* EXERCISE OBJECTIVE:
Where the data below shows a picture, leave that picture out and copy the rest exactly.

* EXERCISE MATERIALS:

[Start of Attachment]

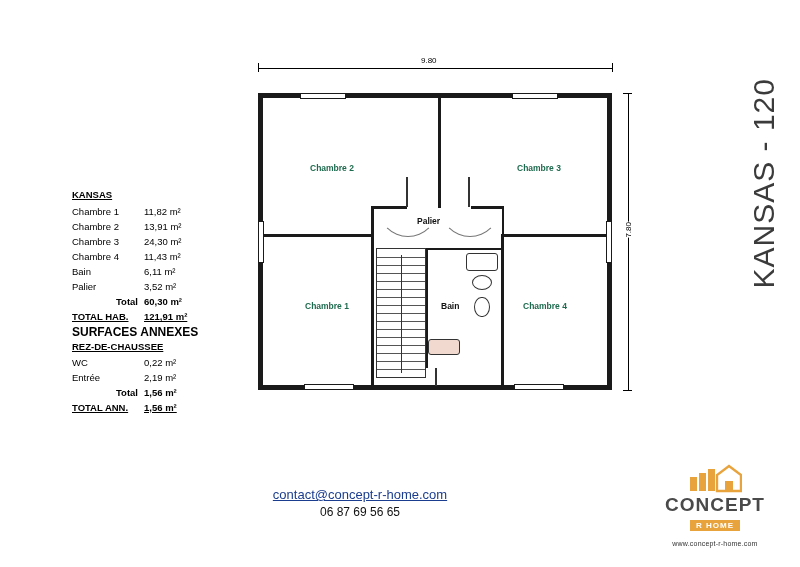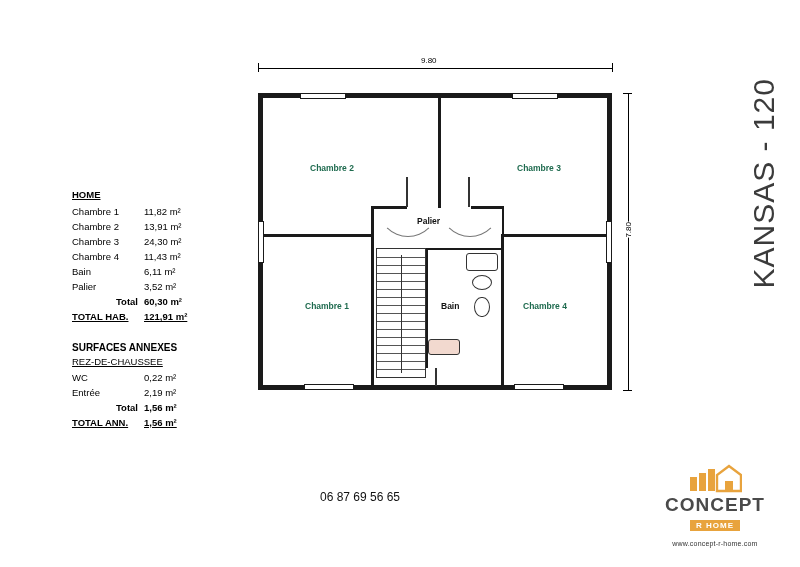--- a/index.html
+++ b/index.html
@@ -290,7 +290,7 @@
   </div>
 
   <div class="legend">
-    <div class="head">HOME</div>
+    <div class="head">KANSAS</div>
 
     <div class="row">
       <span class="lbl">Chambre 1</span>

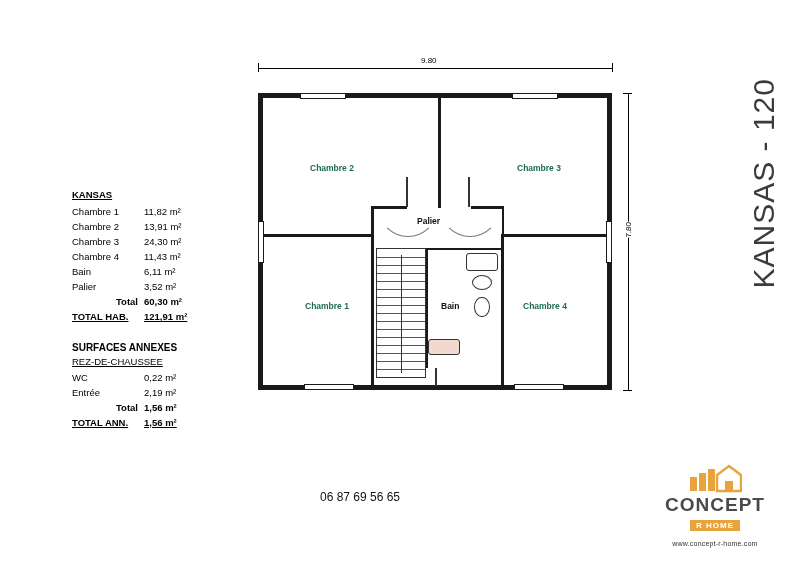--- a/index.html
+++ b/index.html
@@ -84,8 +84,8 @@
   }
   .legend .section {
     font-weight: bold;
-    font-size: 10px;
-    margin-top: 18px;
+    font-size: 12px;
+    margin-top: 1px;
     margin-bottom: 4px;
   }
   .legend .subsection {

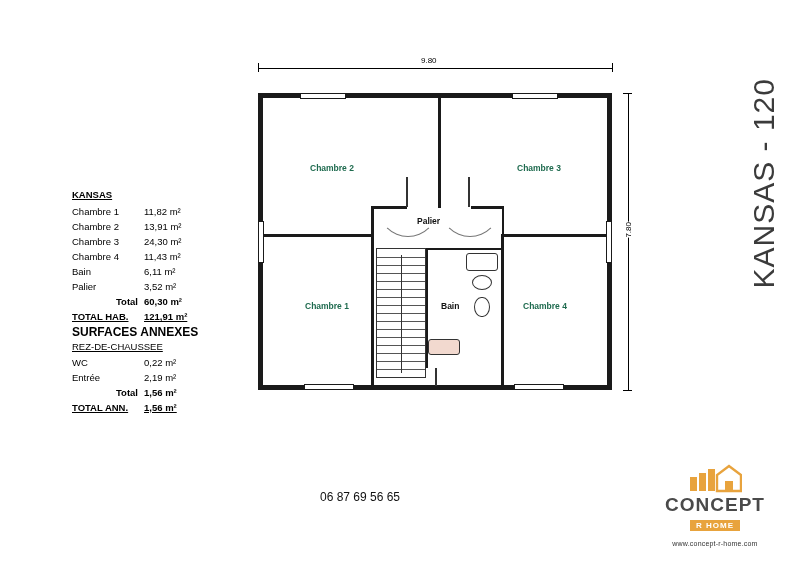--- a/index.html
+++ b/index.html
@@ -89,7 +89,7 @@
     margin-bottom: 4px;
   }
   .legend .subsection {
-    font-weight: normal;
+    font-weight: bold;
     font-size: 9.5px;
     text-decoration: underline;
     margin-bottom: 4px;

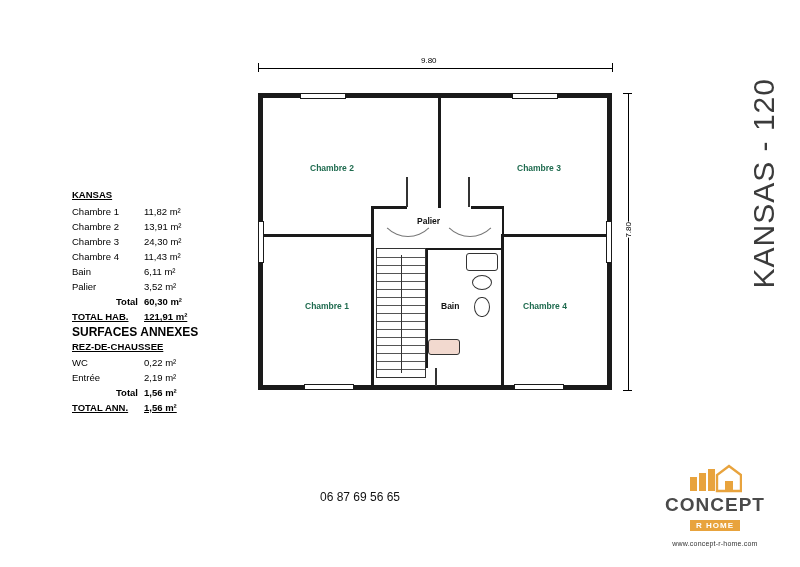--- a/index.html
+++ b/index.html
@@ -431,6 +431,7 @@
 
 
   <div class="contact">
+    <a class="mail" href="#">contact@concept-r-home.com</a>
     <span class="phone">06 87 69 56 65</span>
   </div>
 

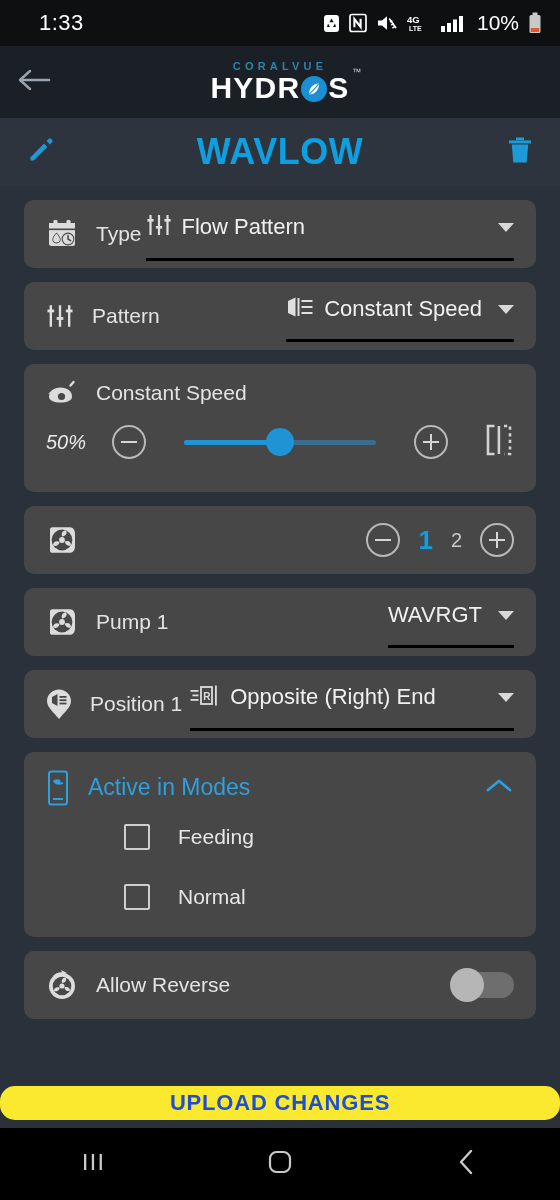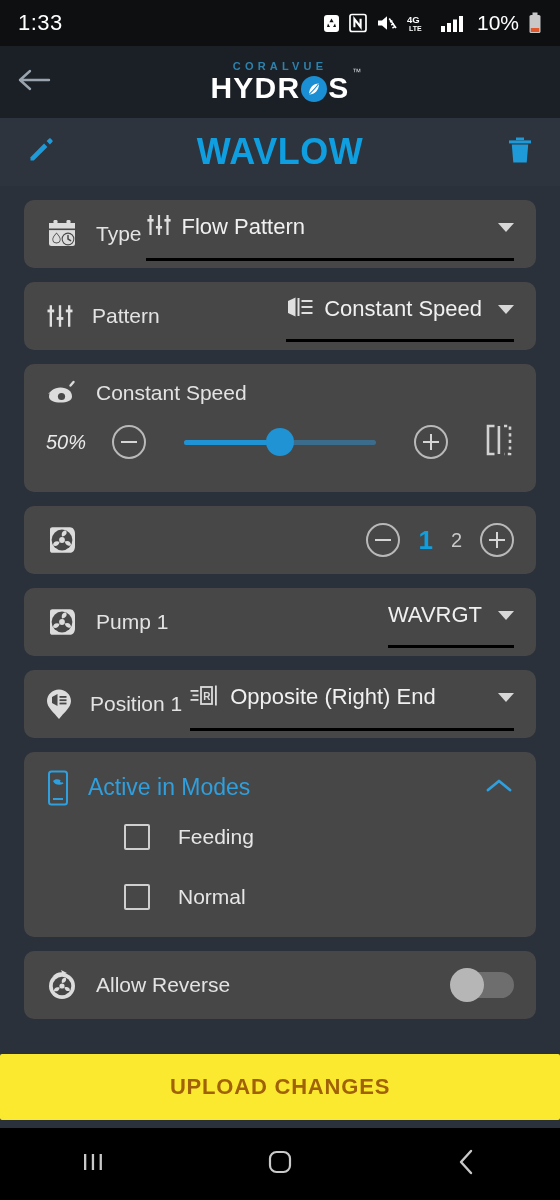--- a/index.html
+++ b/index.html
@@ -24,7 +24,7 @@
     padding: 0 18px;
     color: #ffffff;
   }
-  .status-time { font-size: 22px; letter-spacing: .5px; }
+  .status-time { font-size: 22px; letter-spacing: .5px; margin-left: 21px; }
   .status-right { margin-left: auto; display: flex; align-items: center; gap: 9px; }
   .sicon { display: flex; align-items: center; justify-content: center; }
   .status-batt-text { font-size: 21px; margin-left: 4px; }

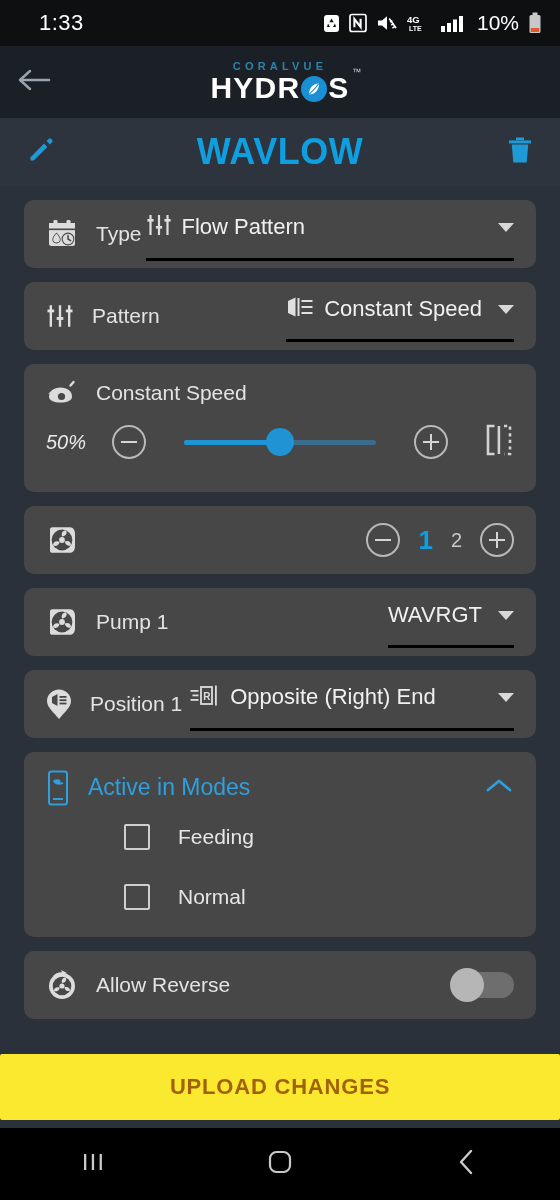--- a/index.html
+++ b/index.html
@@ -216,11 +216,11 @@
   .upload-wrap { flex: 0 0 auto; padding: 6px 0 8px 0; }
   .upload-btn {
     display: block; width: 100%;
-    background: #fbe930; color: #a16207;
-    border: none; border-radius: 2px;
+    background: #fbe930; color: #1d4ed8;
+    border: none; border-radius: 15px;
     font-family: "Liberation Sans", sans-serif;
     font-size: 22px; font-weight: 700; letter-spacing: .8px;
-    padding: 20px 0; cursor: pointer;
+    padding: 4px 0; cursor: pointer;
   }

[End of Attachment]

* ANSWER TO THE EXERCISE:
--- a/index.html
+++ b/index.html
@@ -290,7 +290,7 @@
   </div>
 
   <div class="legend">
-    <div class="head">HOME</div>
+    <div class="head">KANSAS</div>
 
     <div class="row">
       <span class="lbl">Chambre 1</span>

--- a/index.html
+++ b/index.html
@@ -84,8 +84,8 @@
   }
   .legend .section {
     font-weight: bold;
-    font-size: 10px;
-    margin-top: 18px;
+    font-size: 12px;
+    margin-top: 1px;
     margin-bottom: 4px;
   }
   .legend .subsection {

--- a/index.html
+++ b/index.html
@@ -89,7 +89,7 @@
     margin-bottom: 4px;
   }
   .legend .subsection {
-    font-weight: normal;
+    font-weight: bold;
     font-size: 9.5px;
     text-decoration: underline;
     margin-bottom: 4px;

--- a/index.html
+++ b/index.html
@@ -431,6 +431,7 @@
 
 
   <div class="contact">
+    <a class="mail" href="#">contact@concept-r-home.com</a>
     <span class="phone">06 87 69 56 65</span>
   </div>
 

--- a/index.html
+++ b/index.html
@@ -24,7 +24,7 @@
     padding: 0 18px;
     color: #ffffff;
   }
-  .status-time { font-size: 22px; letter-spacing: .5px; }
+  .status-time { font-size: 22px; letter-spacing: .5px; margin-left: 21px; }
   .status-right { margin-left: auto; display: flex; align-items: center; gap: 9px; }
   .sicon { display: flex; align-items: center; justify-content: center; }
   .status-batt-text { font-size: 21px; margin-left: 4px; }

--- a/index.html
+++ b/index.html
@@ -216,11 +216,11 @@
   .upload-wrap { flex: 0 0 auto; padding: 6px 0 8px 0; }
   .upload-btn {
     display: block; width: 100%;
-    background: #fbe930; color: #a16207;
-    border: none; border-radius: 2px;
+    background: #fbe930; color: #1d4ed8;
+    border: none; border-radius: 15px;
     font-family: "Liberation Sans", sans-serif;
     font-size: 22px; font-weight: 700; letter-spacing: .8px;
-    padding: 20px 0; cursor: pointer;
+    padding: 4px 0; cursor: pointer;
   }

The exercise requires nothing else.